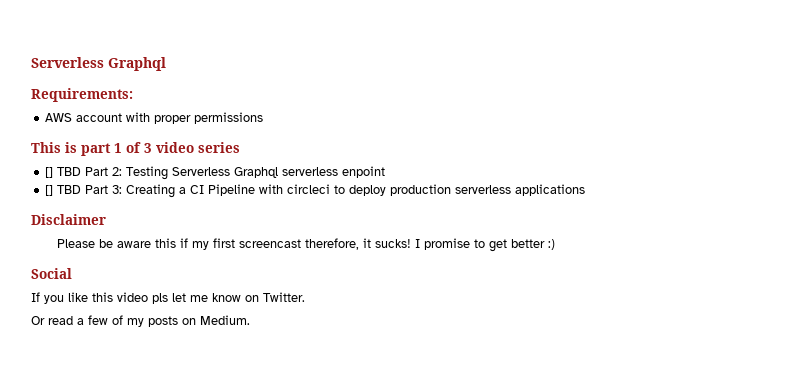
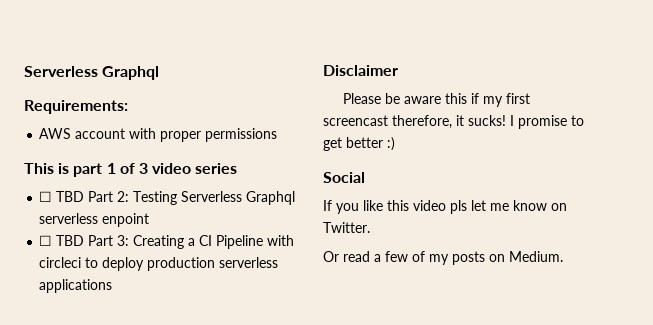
[45,167,54,178] [] -> [39,191,53,202] ☐
[45,185,54,196] [] -> [39,235,53,246] ☐

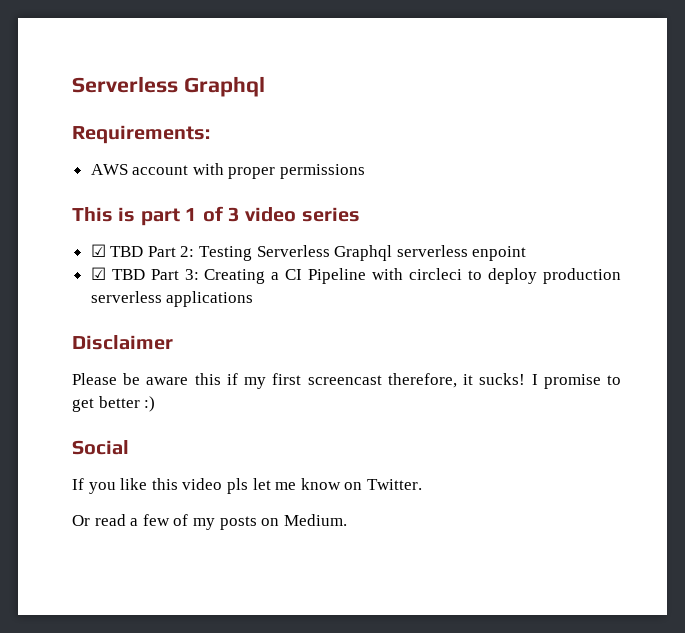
[39,191,53,202] ☐ -> [90,244,106,257] ☑
[39,235,53,246] ☐ -> [90,267,106,280] ☑

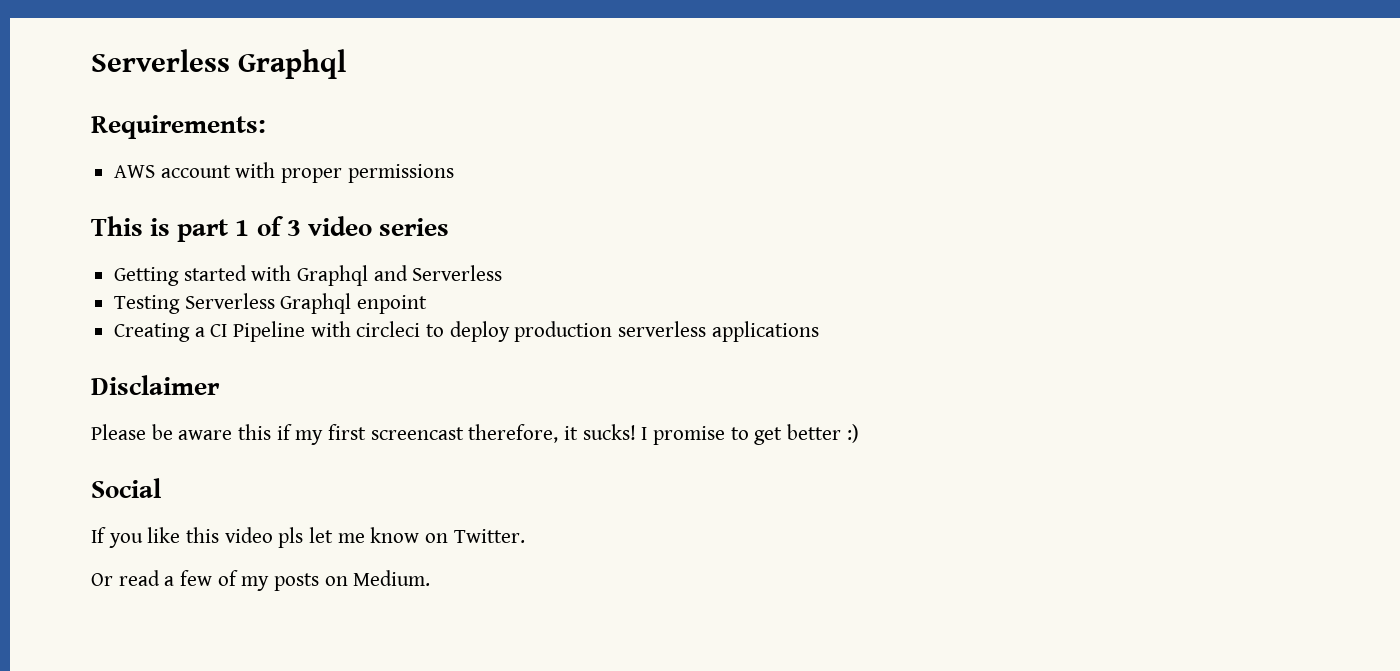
[90,244,195,257] ☑ TBD Part 2: -> [114,265,503,286] Getting started with Graphql and Serverless //
[396,245,468,257] serverless -> (352, 303) none
[90,267,199,280] ☑ TBD Part 3: -> (428, 304) none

----------

WHAT TO DO
Output, exactly, all the records above; include no pictures.

TASK RESULT
[45,167,54,178] [] -> [39,191,53,202] ☐
[45,185,54,196] [] -> [39,235,53,246] ☐

[39,191,53,202] ☐ -> [90,244,106,257] ☑
[39,235,53,246] ☐ -> [90,267,106,280] ☑

[90,244,195,257] ☑ TBD Part 2: -> [114,265,503,286] Getting started with Graphql and Serverless //
[396,245,468,257] serverless -> (352, 303) none
[90,267,199,280] ☑ TBD Part 3: -> (428, 304) none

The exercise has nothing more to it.